Instructions to follow – Look through the material below and count the lines with the string "span". Report only the count.

Extracted information –
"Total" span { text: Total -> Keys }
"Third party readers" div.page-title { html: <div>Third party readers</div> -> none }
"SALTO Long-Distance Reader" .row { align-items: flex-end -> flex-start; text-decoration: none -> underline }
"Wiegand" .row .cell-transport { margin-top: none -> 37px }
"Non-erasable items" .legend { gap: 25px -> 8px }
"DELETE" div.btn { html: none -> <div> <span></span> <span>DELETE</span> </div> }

Expected output – 2